Le carton initial (“en hommage aux 300.000 morts de Nankin”) met les pieds dans le plat de toutes les questions les plus délicates du film historique : ce nombre de victimes, âprement discuté depuis 1937, rouvre les plaies d’un chapitre à vif de l’Histoire entre la Chine et le Japon, et qui n’a jamais donné lieu à un discours officiel.
Plusieurs éléments d’esthétique semblent ainsi viser à jouer la carte de la reconstitution : les cartons sous forme de cartes postales d’époque, et bien entendu le noir et blanc.

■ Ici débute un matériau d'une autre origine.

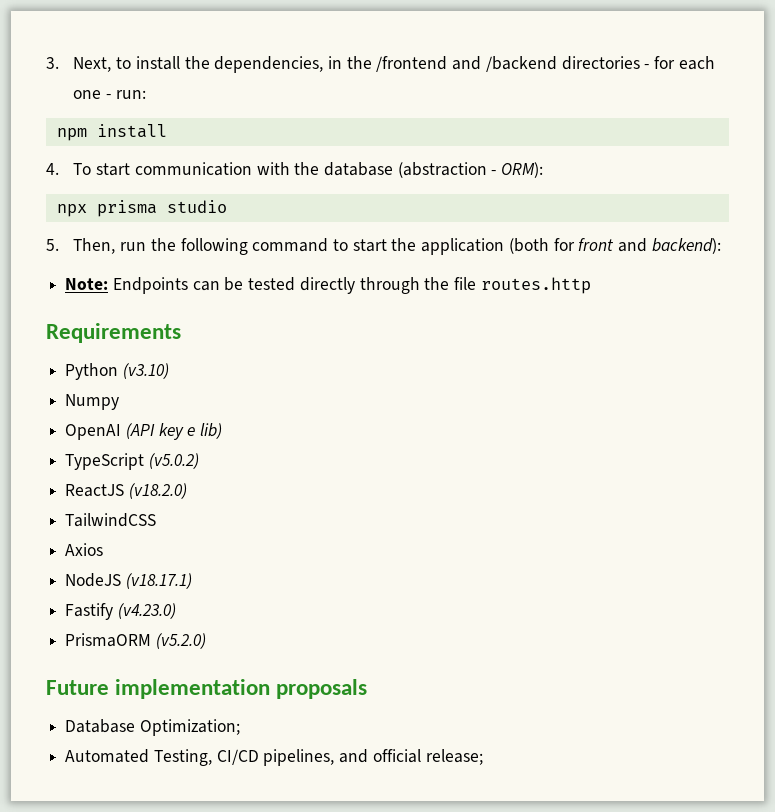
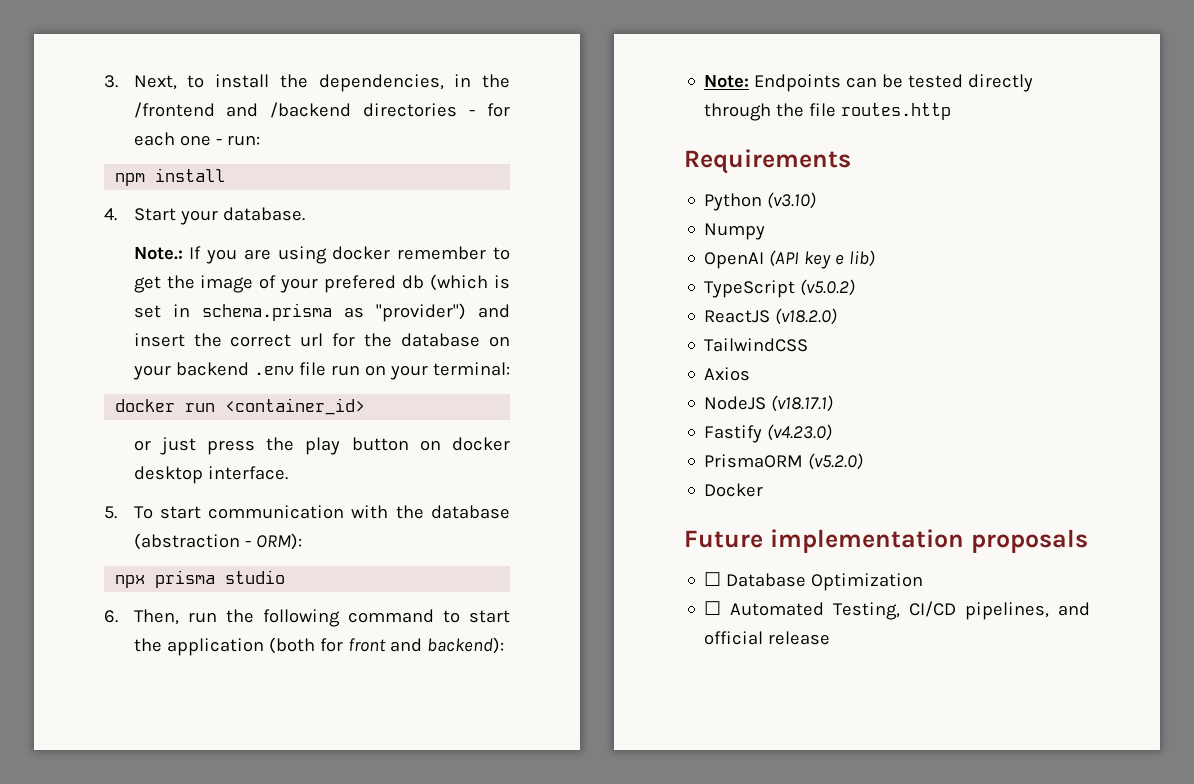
- 4. To start communication with the database (abstraction - ORM):
+ 4. Start your database.
+ Note.: If you are using docker remember to get the image of your prefered db (which is set in schema.prisma as "provider") and insert the correct url for the database on your backend .env file run on your terminal:
+ docker run <container_id>
+ or just press the play button on docker desktop interface.
+ 5. To start communication with the database (abstraction - ORM):
- 5. Then, run the following command to start the application (both for front and backend):
+ 6. Then, run the following command to start the application (both for front and backend):
+ Docker
- Database Optimization;
- Automated Testing, CI/CD pipelines, and official release;
+ ☐ Database Optimization
+ ☐ Automated Testing, CI/CD pipelines, and official release

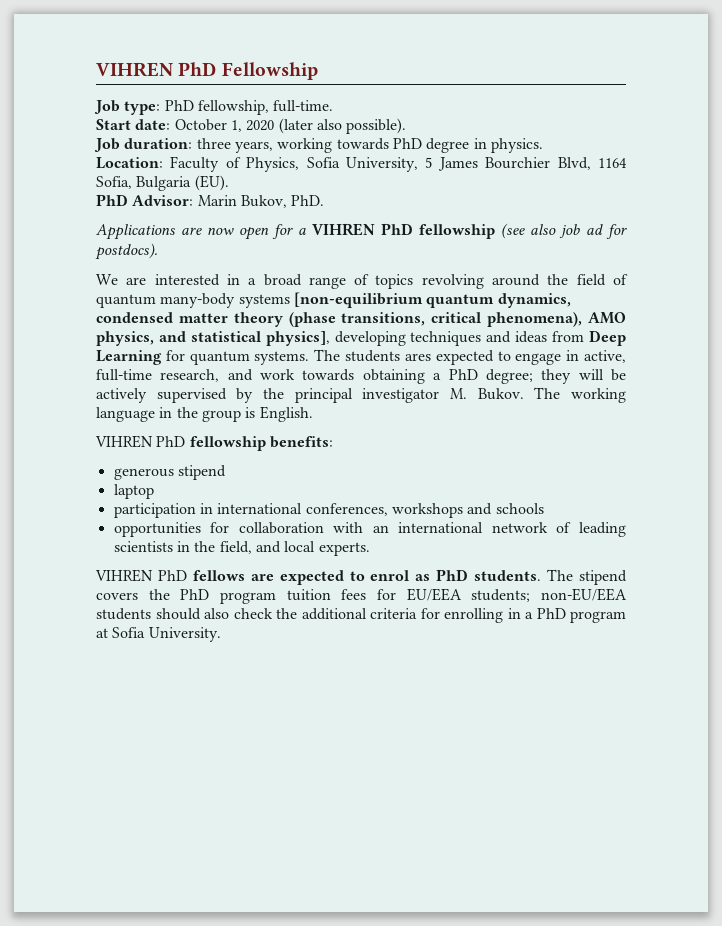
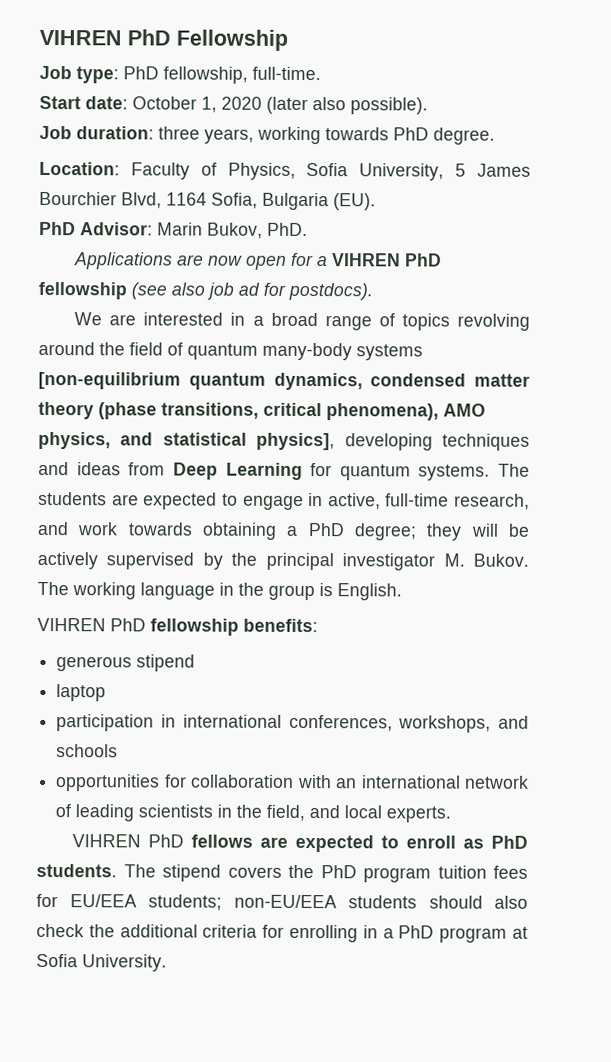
- Job duration: three years, working towards PhD degree in physics.
+ Job duration: three years, working towards PhD degree.
- The students ares expected to engage in active, full-time research, and work towards obtaining a PhD degree; they will be actively supervised by the principal investigator M. Bukov.
+ The students are expected to engage in active, full-time research, and work towards obtaining a PhD degree; they will be actively supervised by the principal investigator M. Bukov.
- participation in international conferences, workshops and schools
+ participation in international conferences, workshops, and schools
- VIHREN PhD fellows are expected to enrol as PhD students.
+ VIHREN PhD fellows are expected to enroll as PhD students.

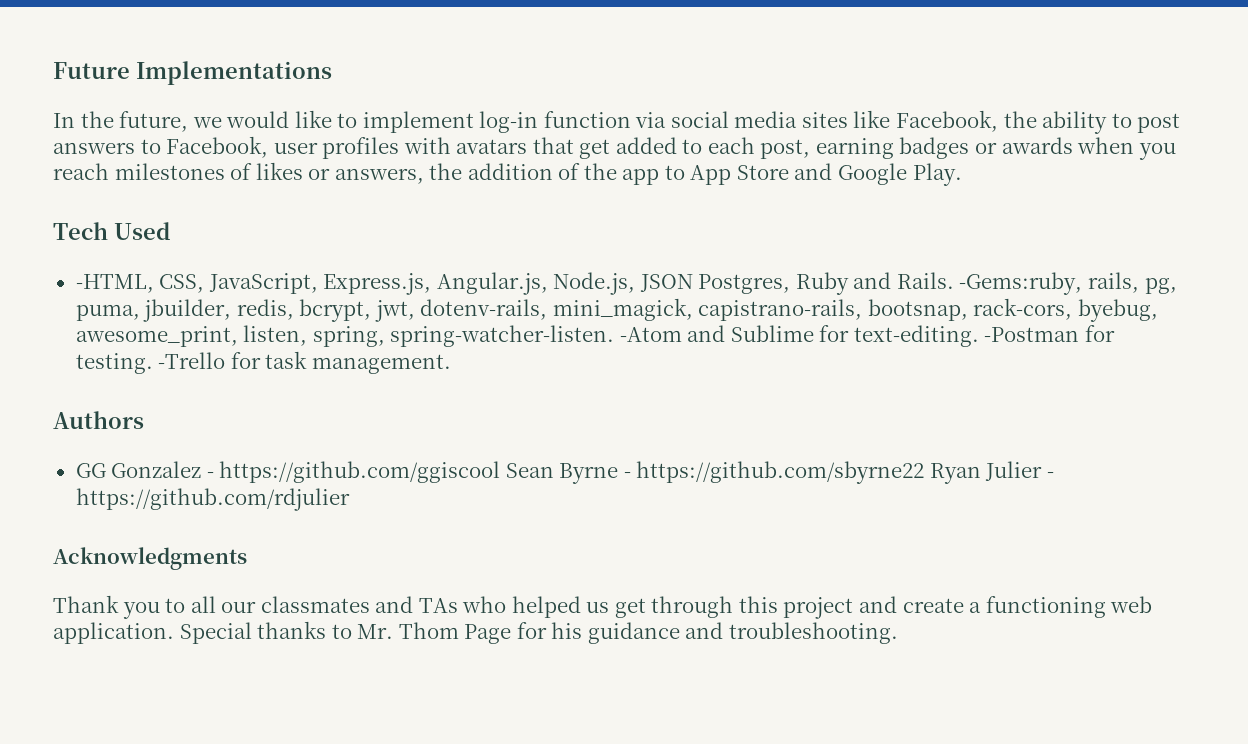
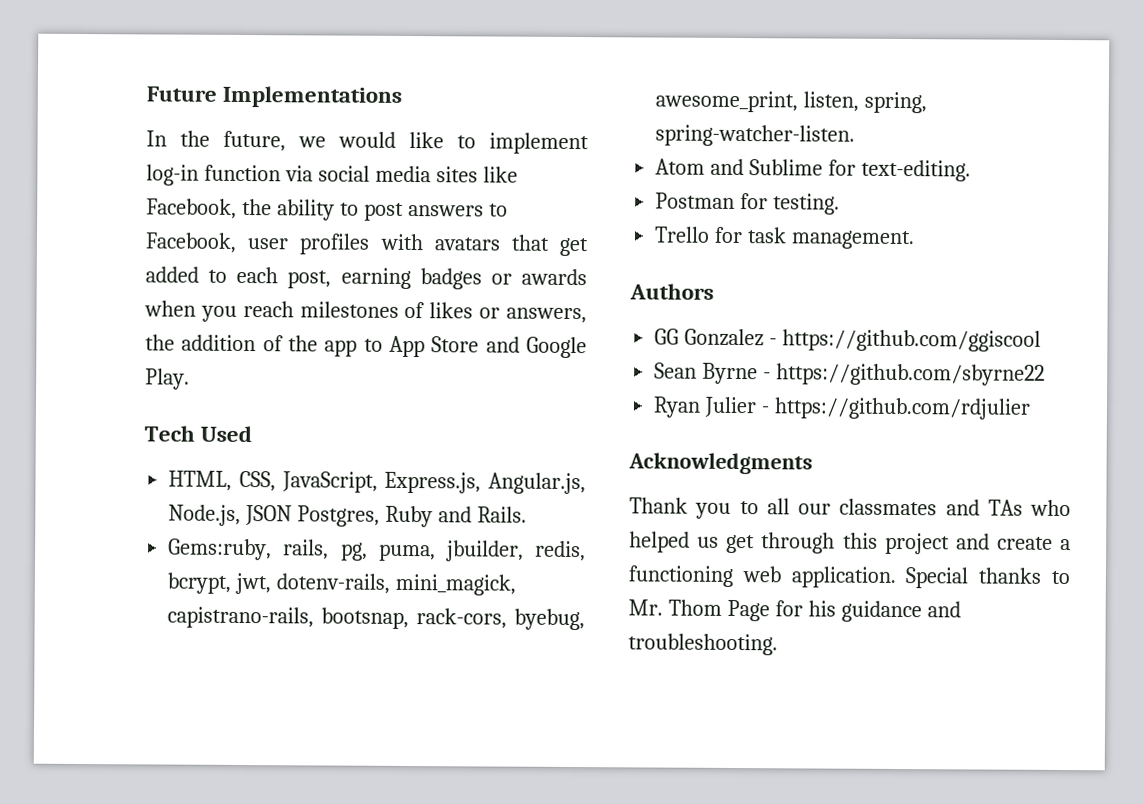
- -HTML, CSS, JavaScript, Express.js, Angular.js, Node.js, JSON Postgres, Ruby and Rails. -Gems:ruby, rails, pg, puma, jbuilder, redis, bcrypt, jwt, dotenv-rails, mini_magick, capistrano-rails, bootsnap, rack-cors, byebug, awesome_print, listen, spring, spring-watcher-listen. -Atom and Sublime for text-editing. -Postman for testing. -Trello for task management.
+ HTML, CSS, JavaScript, Express.js, Angular.js, Node.js, JSON Postgres, Ruby and Rails.
+ Gems:ruby, rails, pg, puma, jbuilder, redis, bcrypt, jwt, dotenv-rails, mini_magick, capistrano-rails, bootsnap, rack-cors, byebug, awesome_print, listen, spring, spring-watcher-listen.
+ Atom and Sublime for text-editing.
+ Postman for testing.
+ Trello for task management.
- GG Gonzalez - https://github.com/ggiscool Sean Byrne - https://github.com/sbyrne22 Ryan Julier - https://github.com/rdjulier
+ GG Gonzalez - https://github.com/ggiscool
+ Sean Byrne - https://github.com/sbyrne22
+ Ryan Julier - https://github.com/rdjulier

City of life & death est un film ambitieux, ample, on n’ose dire épique tant il convoque tout sauf l’admiration dans son évocation la plus barbare de la guerre.
Car le film est avant tout le récit d’une défaite, et d’une forme de passivité. Le massacre de Nankin n’est pas une bataille, mais la barbarie imposée aux civils. De ce fait, les foules, l’exploitation de l’espace ou les scènes d’action visent toujours à mettre en évidence un piège à ciel ouvert, dans lequel la population n’a rien d’autre à attendre que les sévices, puis l’exécution. En résulte un film assez taiseux, qui fait la part belle aux portraits (on pense de temps à autre aux clichés de Walker Evans), et capte les regards des hommes, femmes et enfants pris dans l’étau de la folie meurtrière.
La mise en scène n’évite pas pour autant le formalisme : le travail sur le rythme dans des séquences très techniques sur les bombardements ou les échanges de tirs par les snipers, artificialise souvent le propos, à renforts de gros plans ou de ralentis. De la même manière l’illusion donnée au reportage de guerre par un abus de caméra à l’épaule alliée au travail hyper léché de la photographie génère un mélange un peu étrange, voire malaisant au regard de l’Histoire : difficile de ne pas voir que le film date de 2009, et des tics esthétiques de son époque. L’impressionnante procession japonaise victorieuse dans la ville, toute en percussions martiales, génère ainsi un mélange de fascination et de malaise dans une esthétique proche du clip, qui renvoie aux choix du film tout entier.
Peu de destinées individuelles dans ce marasme : le récit suit certes le parcours d’un soldat japonais, et a le mérite de ne pas totalement sombrer dans le manichéisme (même si l’on peut se questionner sur l’opportunisme diplomatique d’un tel ressort) en montrant l’effarement des exécutants qui, à leur manière, subissent les ordres venus de plus haut ; du côté des victimes, certaines occupent parfois l’avant-plan, mais sans jamais occulter la masse, omniprésente, et vit dans un même dernier souffle : une foule qu’on dirige vers la mer avant la mitraille, qu’on parque, ou dans laquelle des femmes se désignent comme volontaires à la prostitution pour le salut des autres. C’est sans doute là que réside la réussite du film : dénué de discours, montrant les bourreaux et victimes en prise directe dans une sorte d’incompréhension générale, il dresse un constat ahuri des extrémités que l’humanité peut atteindre, au point de faire dire à un soldat japonais que la vie est plus pénible que la mort.
Le spectateur occidental n’en sortira probablement pas beaucoup plus informé qu’il n’était arrivé, et les questions restent entières quant à la partialité du point de vue. Le film permet surtout de voir ce que le XXIème siècle, de par ses modes esthétiques et ses moyens de techniques, peut proposer en termes de film de guerre. Le résultat est plus impressionnant qu’émouvant.